Thomas Alva Edison and John C. Fareira High School is a high school serving grades 9-12 on 151 West Luzerne Street, Philadelphia, Pennsylvania. It is part of the School District of Philadelphia.

The school serves several neighborhoods in North Philadelphia, including Fairhill, Franklinville, and Hunting Park.

==History==
The original Edison High School building was opened in 1903 as the all-male Northeast Manual Training High School located at 8th Street and Lehigh Avenue, which eventually became Northeast High School. New additions, such as the auditorium and vocational education shops, were added over the next three decades. Northeast High School reopened at a new location in 1957, and Thomas Alva Edison High School was opened at the site. The school remained all-male until the beginning of the 1979 school year. The school was 80% African-American, 10% Anglo White, and 10% Puerto Rican in 1970.

In 1988, the original school was relocated and replaced by a co-educational Edison/Fareira High School, named in part for its late principal, John C. Fareira. The new Edison/Fareira is a combined academic high school and vocational skills center. It is located at Front and Luzerne Streets with an outdoor athletic facility on the same site.

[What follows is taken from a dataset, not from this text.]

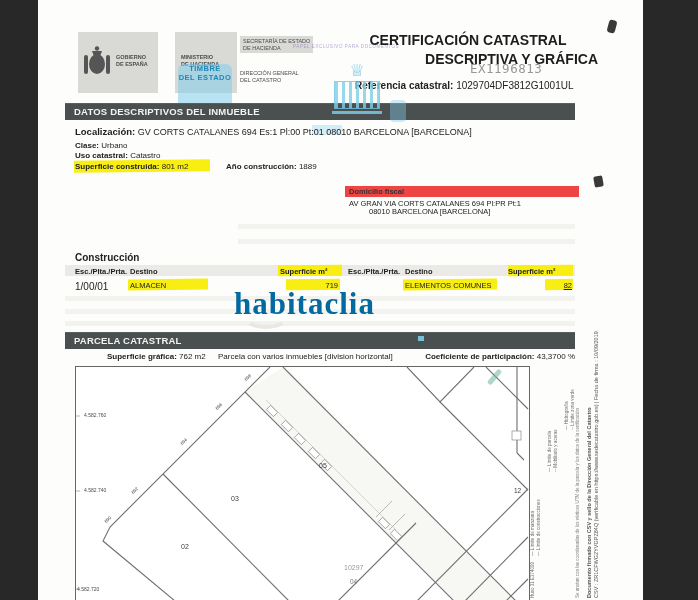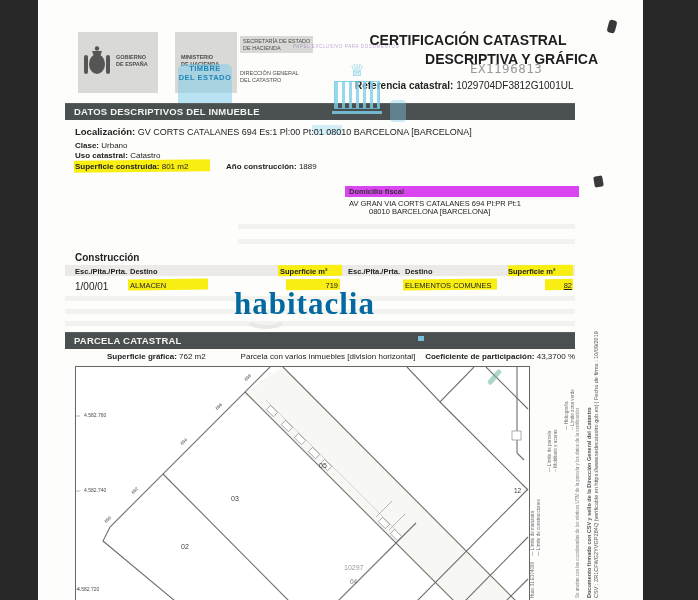"Domicilio fiscal" div.abs { background: #d946ef -> #ef4444 }
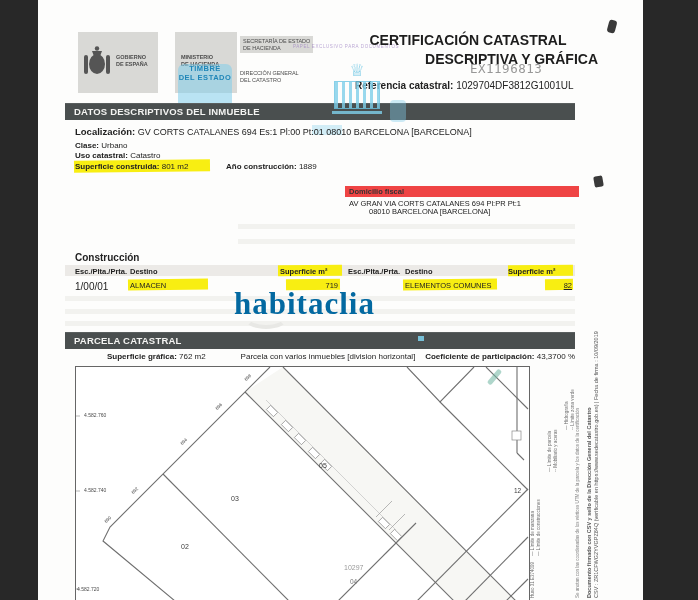"Parcela con varios inmuebles [division" div.abs { text-align: center -> left }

The school lost 64 former students during the Vietnam War, more than any other U.S. high school. Every year the "64" are honored in a special ceremony to remember their sacrifice which includes attendance of veterans, faculty, students, community and some of the family members of the students who lost their lives.

The graduating class of 1965 is believed to have suffered an unusually high number of casualties in the Vietnam war and was the subject of the 1995 documentary Yearbook: The Class of '65, directed by Stephen Jimenez.

The previous building at 8th Street and Lehigh Avenue had been vacant since 2002 and was sold to developers. The building was heavily damaged by fire on August 3, 2011.

==Curriculum==
Tenth graders select one trade area for concentration study through their senior year. A complete academic program leading to a high school diploma is required of each student. In addition, each student must complete a required sequence of career and technical courses. Each student also has the opportunity to participate in a full program of extra-curricular activities.

The overall program at Career and Technical Education (CTE) programs comprises twelve career and technical areas of study and a comprehensive academic program. Edison/Fareira Skills High School CTE students participate in school-to-career experiences, including opportunities for work-based learning in the 11th and 12th grades.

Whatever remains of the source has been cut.